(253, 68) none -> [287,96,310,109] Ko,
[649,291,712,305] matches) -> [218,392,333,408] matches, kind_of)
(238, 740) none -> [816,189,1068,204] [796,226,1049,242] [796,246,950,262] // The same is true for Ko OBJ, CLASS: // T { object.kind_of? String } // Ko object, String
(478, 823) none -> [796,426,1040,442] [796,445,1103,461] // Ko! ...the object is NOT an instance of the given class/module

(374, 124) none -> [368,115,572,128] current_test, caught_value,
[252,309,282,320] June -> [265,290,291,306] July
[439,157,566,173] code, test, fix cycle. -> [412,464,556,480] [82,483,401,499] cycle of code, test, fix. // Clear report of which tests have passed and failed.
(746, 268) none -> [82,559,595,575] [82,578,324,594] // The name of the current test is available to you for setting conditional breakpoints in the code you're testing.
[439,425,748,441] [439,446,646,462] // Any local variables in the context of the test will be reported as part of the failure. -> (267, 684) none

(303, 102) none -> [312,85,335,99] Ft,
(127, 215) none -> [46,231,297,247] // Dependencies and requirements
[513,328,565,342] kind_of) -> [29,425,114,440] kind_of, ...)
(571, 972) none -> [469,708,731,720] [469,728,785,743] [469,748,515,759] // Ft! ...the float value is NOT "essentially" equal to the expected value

===============

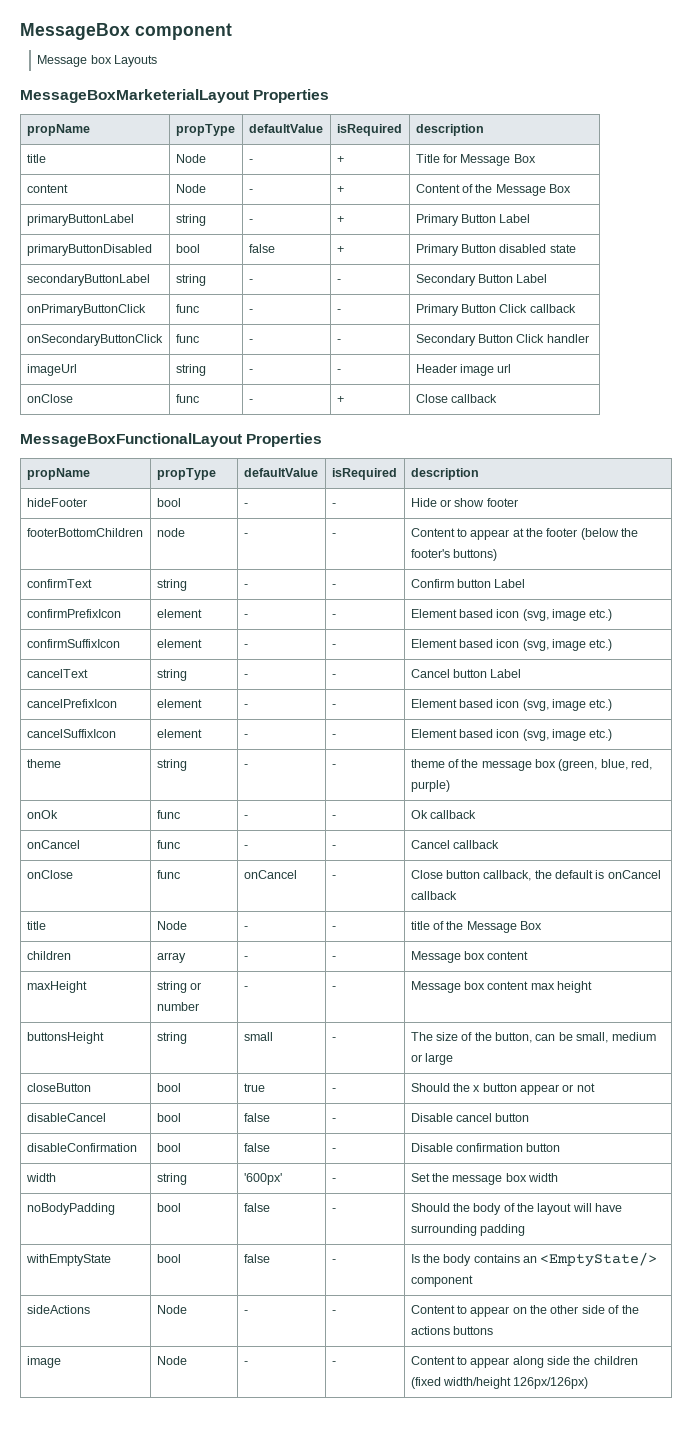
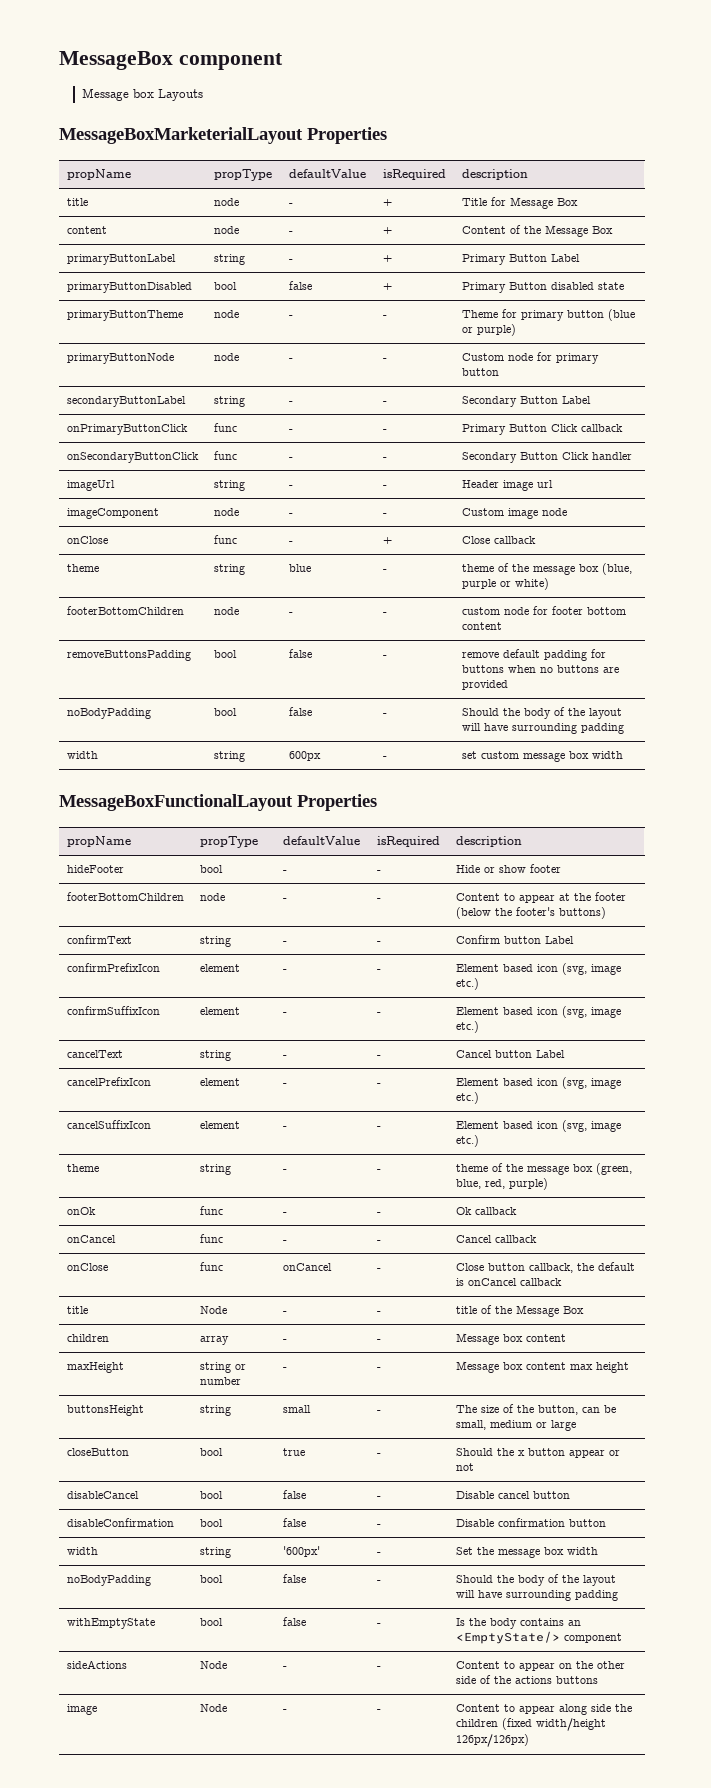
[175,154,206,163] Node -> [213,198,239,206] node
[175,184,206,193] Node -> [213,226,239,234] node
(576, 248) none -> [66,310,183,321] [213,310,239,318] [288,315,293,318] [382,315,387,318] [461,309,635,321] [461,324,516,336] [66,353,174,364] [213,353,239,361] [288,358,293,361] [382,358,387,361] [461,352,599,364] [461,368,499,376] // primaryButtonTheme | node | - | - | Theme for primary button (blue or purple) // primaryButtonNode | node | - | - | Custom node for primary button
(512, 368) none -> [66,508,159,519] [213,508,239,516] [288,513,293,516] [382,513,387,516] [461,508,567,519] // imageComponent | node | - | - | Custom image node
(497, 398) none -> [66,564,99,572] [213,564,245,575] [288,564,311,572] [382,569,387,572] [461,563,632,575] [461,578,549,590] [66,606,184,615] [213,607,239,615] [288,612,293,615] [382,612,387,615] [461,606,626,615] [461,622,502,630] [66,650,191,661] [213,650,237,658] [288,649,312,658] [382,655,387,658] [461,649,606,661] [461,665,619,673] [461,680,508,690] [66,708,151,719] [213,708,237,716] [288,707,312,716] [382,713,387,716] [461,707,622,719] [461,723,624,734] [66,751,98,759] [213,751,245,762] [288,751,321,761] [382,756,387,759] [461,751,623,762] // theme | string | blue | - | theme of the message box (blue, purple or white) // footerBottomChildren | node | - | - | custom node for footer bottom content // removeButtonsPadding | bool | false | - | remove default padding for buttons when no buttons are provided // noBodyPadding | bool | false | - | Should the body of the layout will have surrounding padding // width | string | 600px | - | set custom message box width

===============

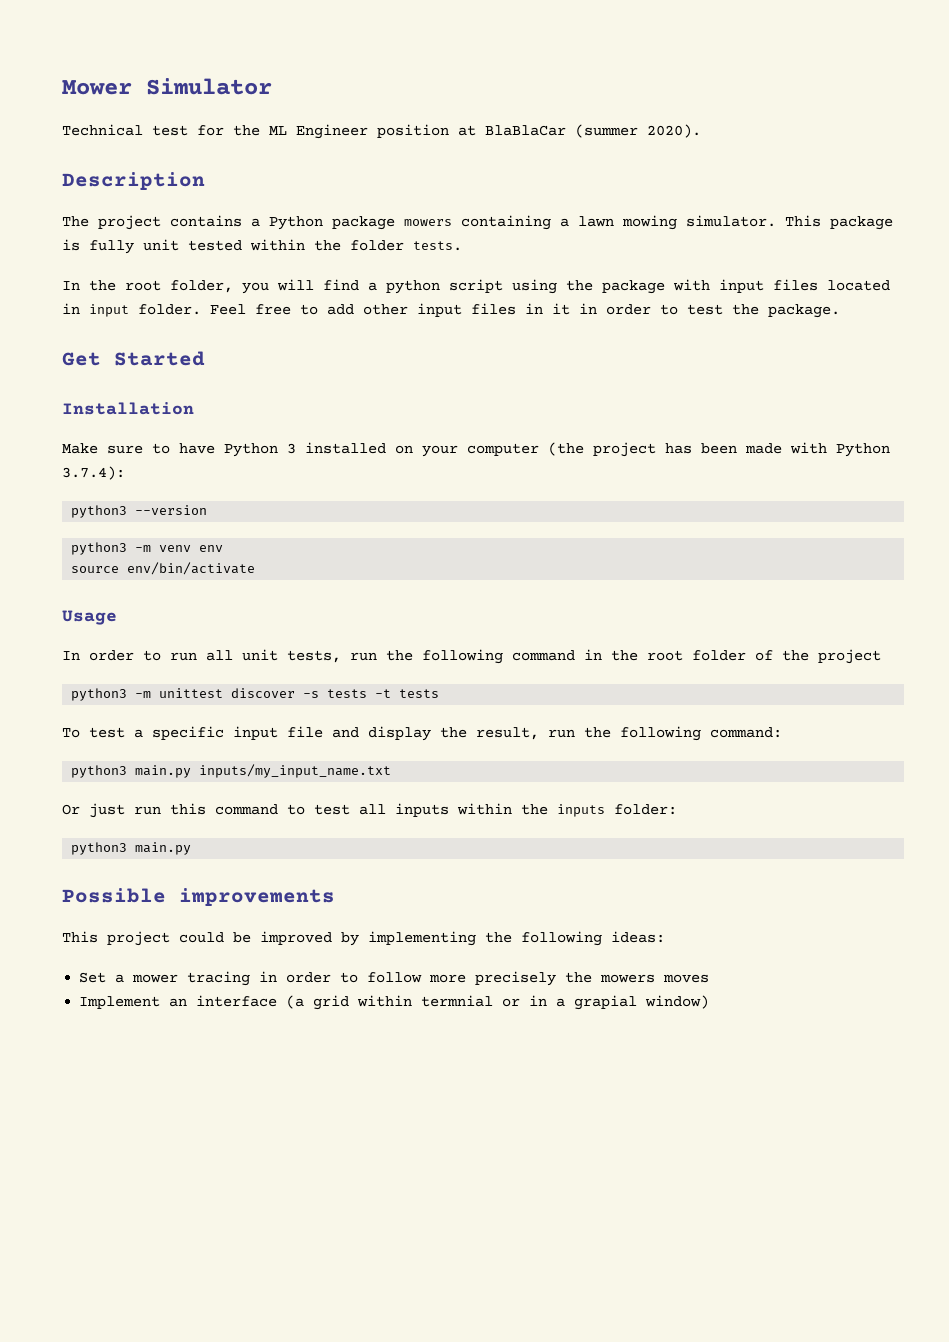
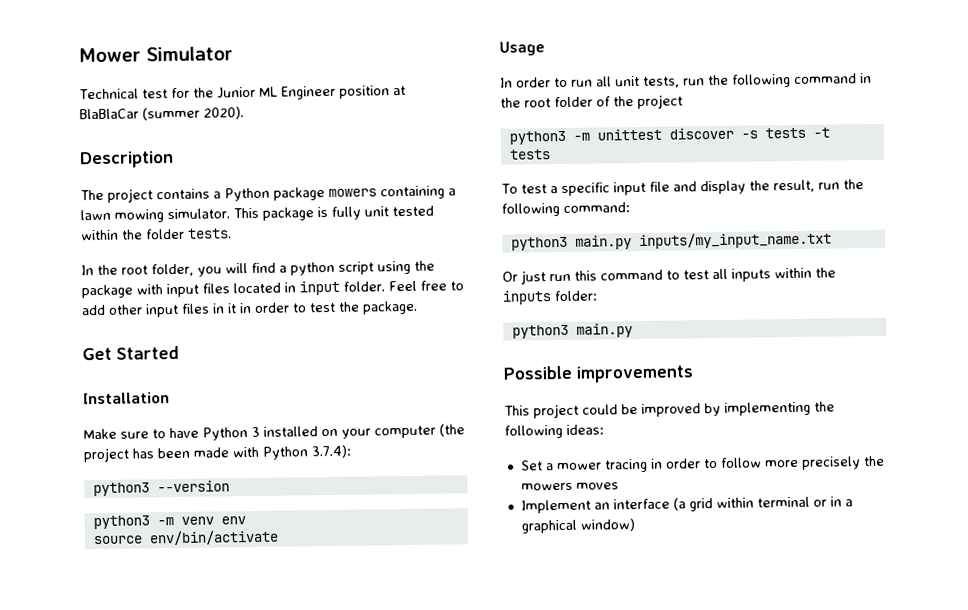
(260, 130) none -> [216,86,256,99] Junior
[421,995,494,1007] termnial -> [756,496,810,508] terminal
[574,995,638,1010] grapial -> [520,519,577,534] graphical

===============

--- About this task ---
All that belongs in the answer is the run of lines above from the line containing "(478, 823) none" through the line containing "(571, 972) none", exactly as written.

--- Written response ---
(478, 823) none -> [796,426,1040,442] [796,445,1103,461] // Ko! ...the object is NOT an instance of the given class/module

(374, 124) none -> [368,115,572,128] current_test, caught_value,
[252,309,282,320] June -> [265,290,291,306] July
[439,157,566,173] code, test, fix cycle. -> [412,464,556,480] [82,483,401,499] cycle of code, test, fix. // Clear report of which tests have passed and failed.
(746, 268) none -> [82,559,595,575] [82,578,324,594] // The name of the current test is available to you for setting conditional breakpoints in the code you're testing.
[439,425,748,441] [439,446,646,462] // Any local variables in the context of the test will be reported as part of the failure. -> (267, 684) none

(303, 102) none -> [312,85,335,99] Ft,
(127, 215) none -> [46,231,297,247] // Dependencies and requirements
[513,328,565,342] kind_of) -> [29,425,114,440] kind_of, ...)
(571, 972) none -> [469,708,731,720] [469,728,785,743] [469,748,515,759] // Ft! ...the float value is NOT "essentially" equal to the expected value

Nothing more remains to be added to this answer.